Comcast’s attempt to describe the dispute as something akin to a peering dispute between backbone providers strikes me as misleading. Comcast is not a backbone provider that can deliver packets to an arbitrary location on the internet (a location that many other backbone providers might also be able to deliver to). Instead, Comcast is representing only its end-users, and it is doing so exclusively. What’s more, it has never had a settlement-free peering agreement with Level 3 (always transit, with Comcast paying). [Edit: see my clarification below in which I raise the possibility that it may have had both agreements at the same time, but relating to different traffic.] Indeed, the very nature of retail broadband service is that download quantity (or the traffic going into the Comcast AS) far exceeds upload quantity. In Comcast’s view of the world, therefore, all of their transit agreements should be reversed such that the backbone providers pay them for the privilege of reaching their users.

Why is this a problem? Won’t the market sort it out? First, the backbone market is still relatively competitive, and within that market I think that economic forces stand a reasonable chance of finding the optimal efficiency and leave relatively less room for anti-competitive shenanigans. However, these market dynamics can fall apart when you add to the mix last-mile providers. Last mile providers by their nature have at least a temporary monopoly on serving a given customer and often (in the case of a provider like Comcast) a local near-monopoly on high-performance broadband service altogether. Historically, the segmentation between the backbone market and the last-mile market has prevented shenanigans in the latter from seeping into the former. Two significant changes have occurred that alter this balance: 1) Comcast has grown to the size that it exerts tremendous power over a large portion of the broadband retail customers, with far less competition than in the past (for example the era of dial-up) and 2) Level 3 has sought to become the exclusive provider of certain desirable online content, but without the same network and business structure as traditional CDNs.

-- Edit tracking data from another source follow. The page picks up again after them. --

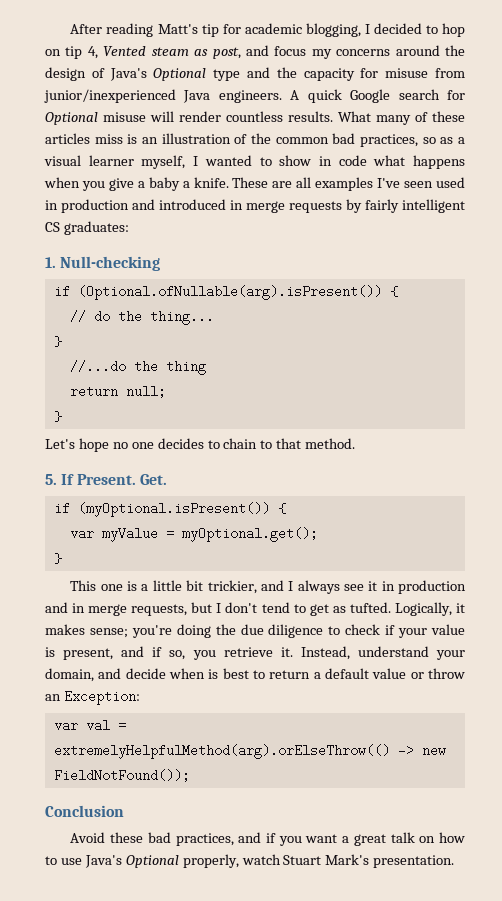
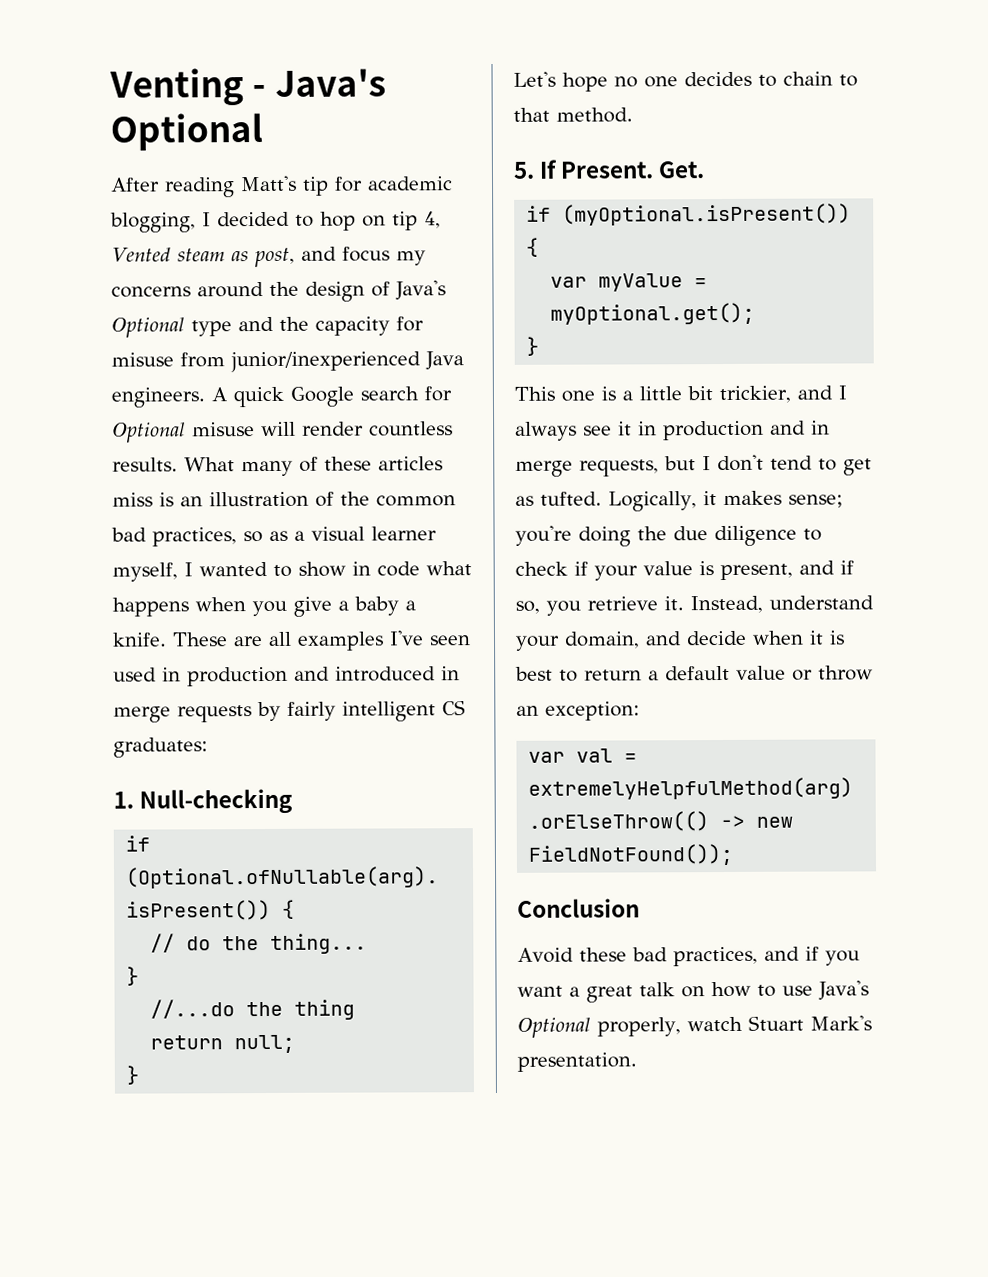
+ Venting - Java's Optional
- Instead, understand your domain, and decide when is best to return a default value or throw an Exception:
+ Instead, understand your domain, and decide when it is best to return a default value or throw an exception:

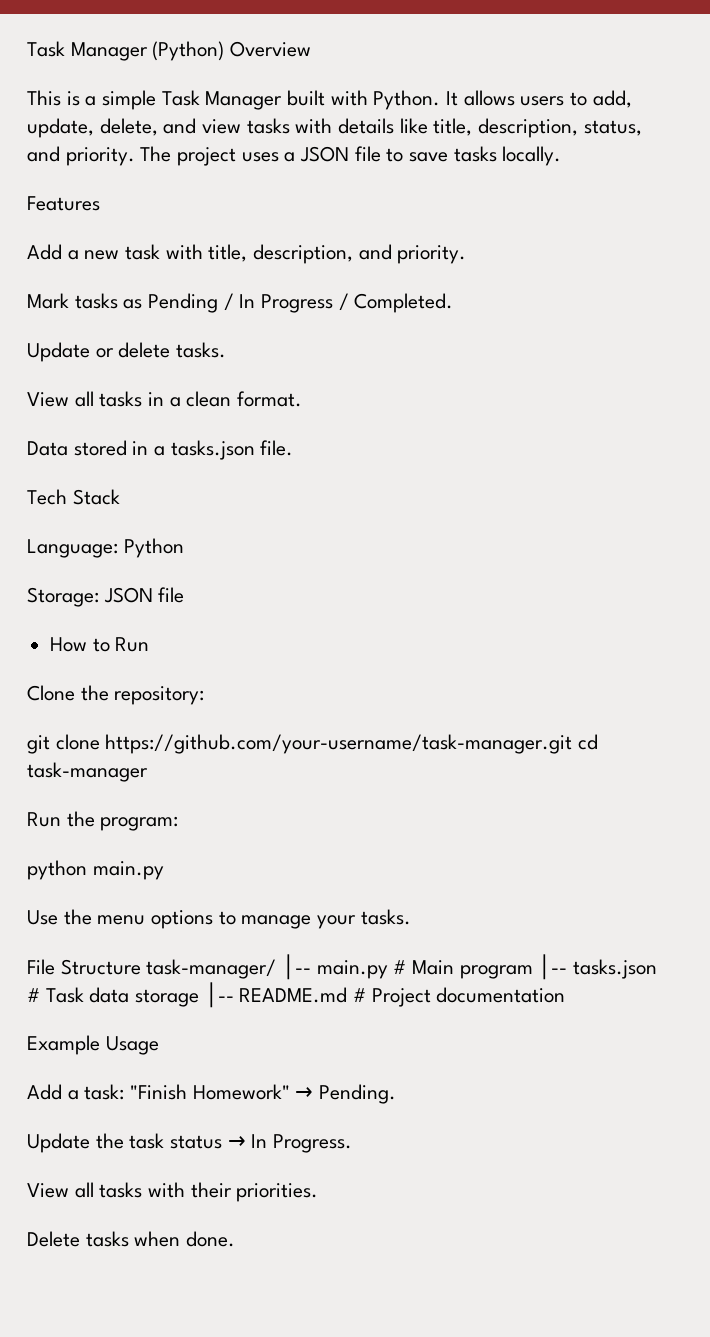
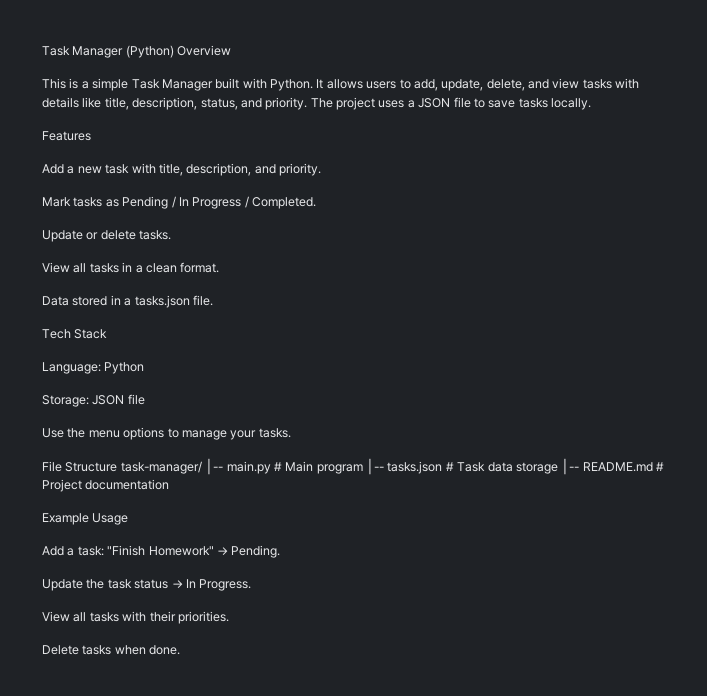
- How to Run
- Clone the repository:
- git clone https://github.com/your-username/task-manager.git cd task-manager
- Run the program:
- python main.py

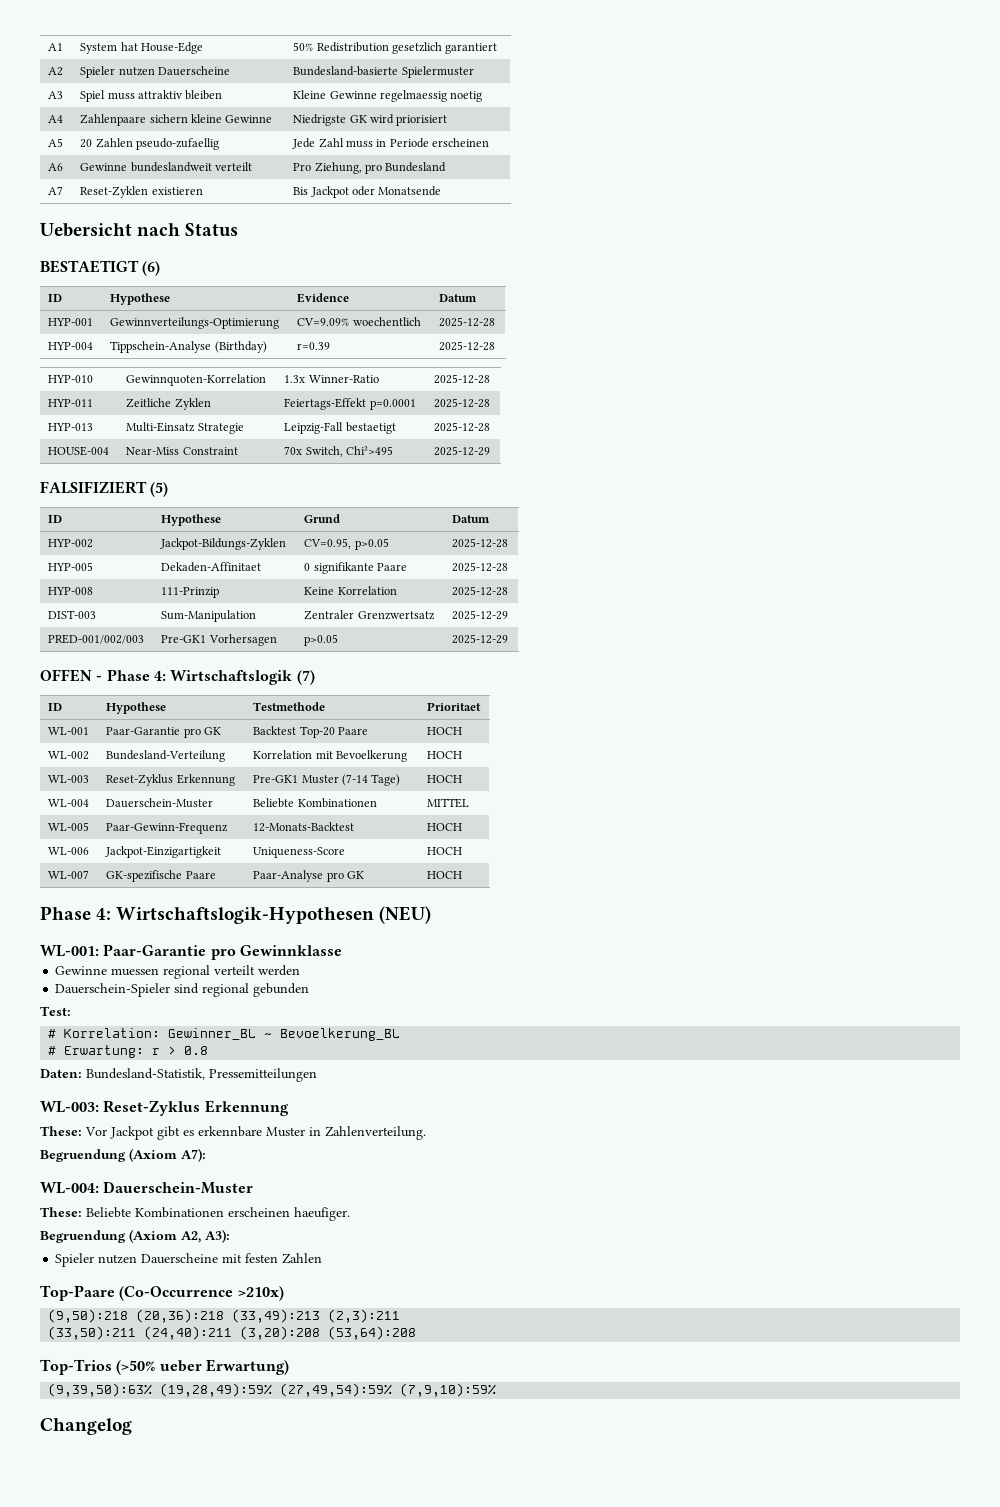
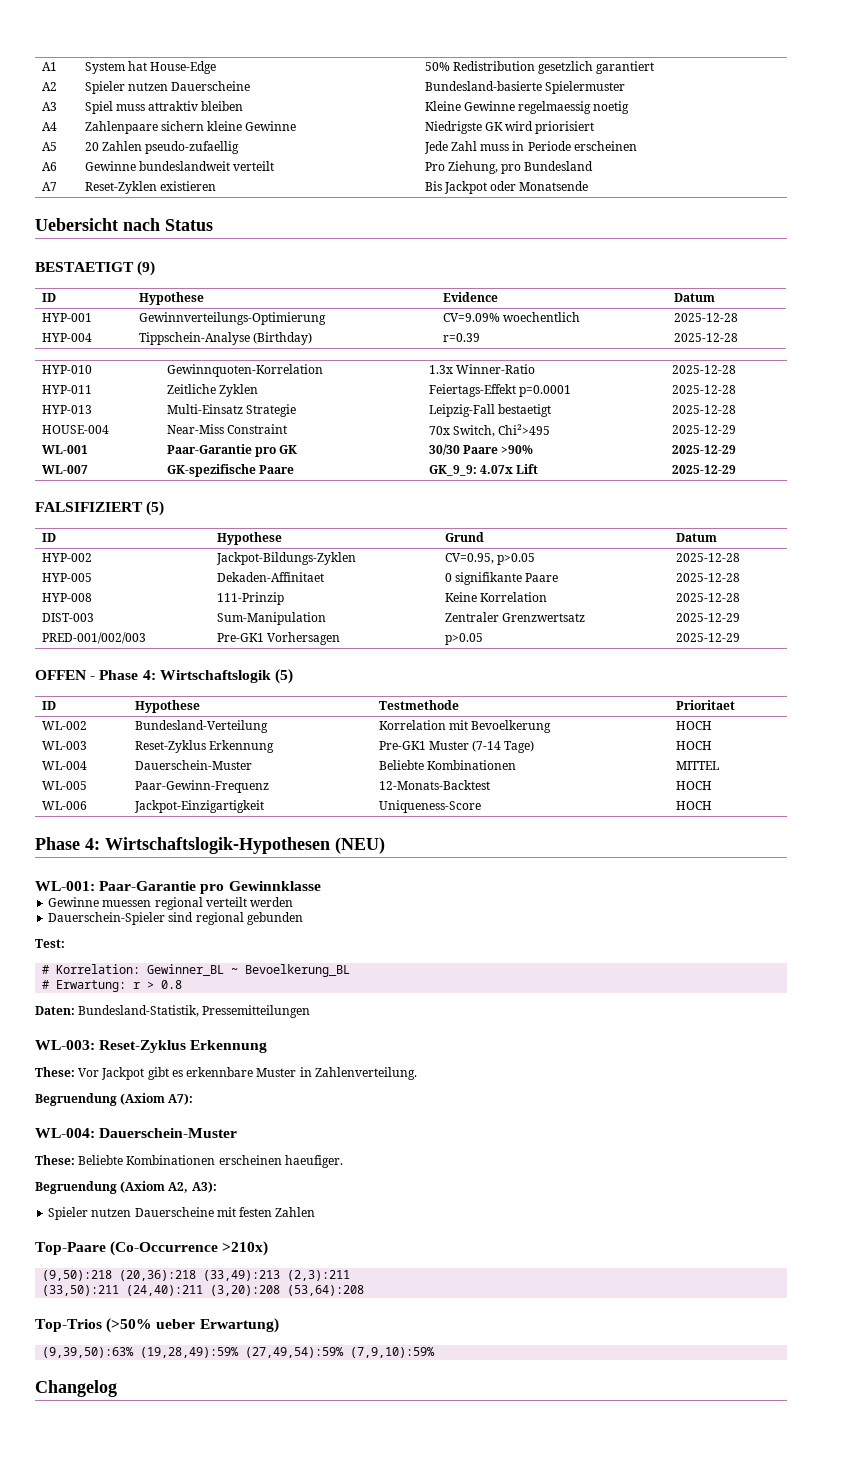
- BESTAETIGT (6)
+ BESTAETIGT (9)
+ WL-001 | Paar-Garantie pro GK | 30/30 Paare >90% | 2025-12-29
+ WL-007 | GK-spezifische Paare | GK_9_9: 4.07x Lift | 2025-12-29
- OFFEN - Phase 4: Wirtschaftslogik (7)
+ OFFEN - Phase 4: Wirtschaftslogik (5)
- WL-001 | Paar-Garantie pro GK | Backtest Top-20 Paare | HOCH
- WL-007 | GK-spezifische Paare | Paar-Analyse pro GK | HOCH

The market analysis becomes even more complicated in a scenario in which the last-mile provider has a vertically integrated service that competes with services being provided over the backbone provider with which it interconnects. Comcast’s basic video service clearly competes with Netflix and other internet video. In addition, Comcast’s TV Everywhere service (in partnership with HBO) competes with other computer-screen on-demand video services. Finally, the pending Comcst/NBCU merger (under review by the FCC and DoJ) implicates Hulu and a far greater degree of vertical integration with content providers. This means that in addition to its general incentives to price-squeeze backbone providers, Comcast clearly has incentive to discriminate against other online video providers (either by altering speed or by charging more than what a competitive market would yield).

But what do you all think? You may also find it worthwhile to slog through some of the traffic on the NANOG email list, starting roughly here.

[Edit: I ran across this fascinating blog post on the issue by Global Crossing, a backbone provider similar to Level 3.]

[Edit: Take a look at this fantastic overview of the situation in a blog post from Adam Rothschild.]